Introduction to fitting

In addition to the simulation of grazing incidence X-ray and neutron scattering by multilayered samples, BornAgain also offers the option to fit the numerical model to reference data by modifying a selection of sample parameters from the numerical model.


Implementation in BornAgain

Fitting in BornAgain deals with estimating the optimum parameters in the numerical model by minimizing the difference between numerical and reference data. The features include

  • a variety of multidimensional minimization algorithms and strategies.
  • the choice over possible fitting parameters, their properties and correlations.
  • the full control on objective function calculations, including applications of different normalizations and assignments of different masks and weights to different areas of reference data.
  • the possibility to fit simultaneously an arbitrary number of data sets.

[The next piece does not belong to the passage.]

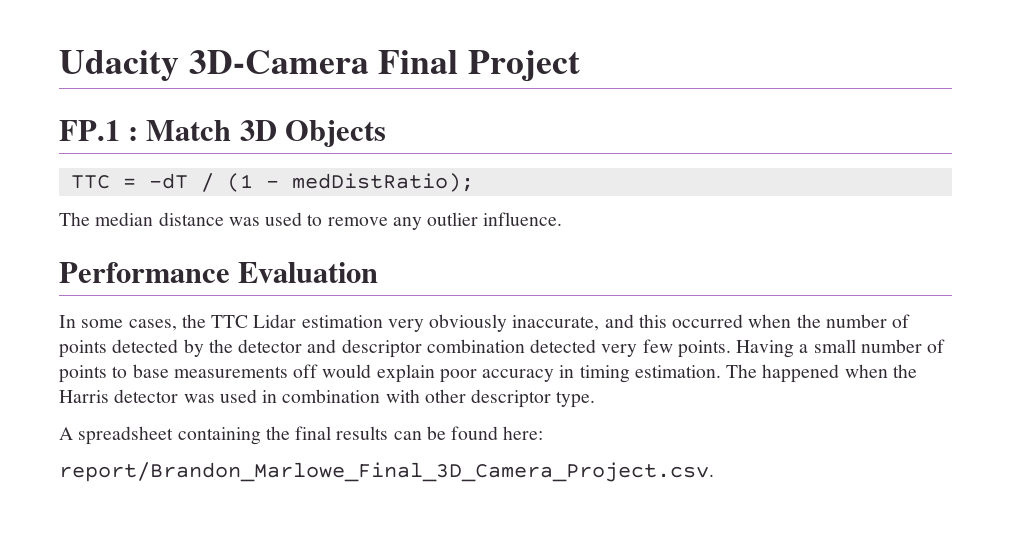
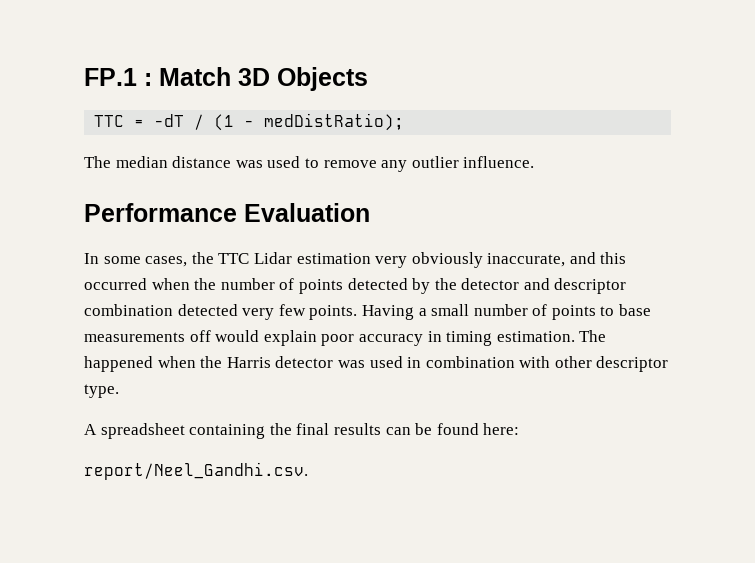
[59,50,580,82] Udacity 3D-Camera Final Project // -> (84, 77) none
[59,462,714,482] report/Brandon_Marlowe_Final_3D_Camera_Project.csv. -> [84,462,308,480] report/Neel_Gandhi.csv.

BornAgain fitting workflow

Figure shows the general work flow of a typical fitting procedure. Before running the fitting the user is required to prepare some data and to configure the fitting kernel of BornAgain. The required stages are

  • Preparing the sample and the simulation description (multilayer, beam, detector parameters).
  • Choosing the fitting parameters.
  • Loading the reference data.
  • Defining the minimization settings.

The class FitSuite contains the main functionalities to be used for the fit and serves as the main interface between the user and the fitting work flow. The later involves iterations
during which

  • The minimizer makes an assumption about the optimal sample parameters.
  • These parameters are propagated to the sample.
  • The simulation is performed for the given state of the sample.
  • The simulated data (intensities) are propagated to the χ2 module.
  • The later calculates χ2 using the simulated and reference data.
  • The value of χ2 is propagated to the minimizer, which makes new assumptions about optimal sample parameters.

The iteration process is going on under the control of the selected minimization algorithm, without any intervention from the user. It stops

  • when the maximum number of iteration steps has been exceeded
  • when the function’s minimum has been reached within the tolerance window,
  • if the minimizer could not improve the values of the parameters.

After the control is returned, fitting results can be retrieved. They consist in the best χ2 value found, the corresponding optimal sample parameters and the intensity map simulated with this set of parameters.

Stages to run fitting procedure

Preparing the sample and the simulation description

This step is similar for any simulation using BornAgain (see simulation tutorial). It consists in first characterizing the geometry of the system: the particles (shapes, sizes, refractive indices), the different layers (thickness, order, refractive index, a possible roughness of the interface), the interference between the particles and theway they are distributed in the layers (buried particles or particles sitting on top of a layer). Then we specify the parameters of the input beam and of the output detector.

Choice of parameters to be fitted

Every parameter used in the construction of the sample can be used as a fitting parameter. For example, the particles’ heights, radii or the layer’s roughness or thickness could be selected using the parameter pool mechanism. This mechanism is explained in detail in section Working with sample parameters  and it is therefore recommended to read it before proceeding any further.

The user specifies selected sample parameters as fit parameters using FitSuite and its addFitParameter method:

fit_suite = FitSuite()
fit_suite.addFitParameter(<name>, <initial value>, <limits>, <step>)
 
where <name> corresponds to the parameter name in the sample’s parameter pool. By using wildcards in the parameter name, a group of sample parameters, corresponding to the given pattern, can be associated with a single fitting parameter and fitted simultaneously to get a common optimal value.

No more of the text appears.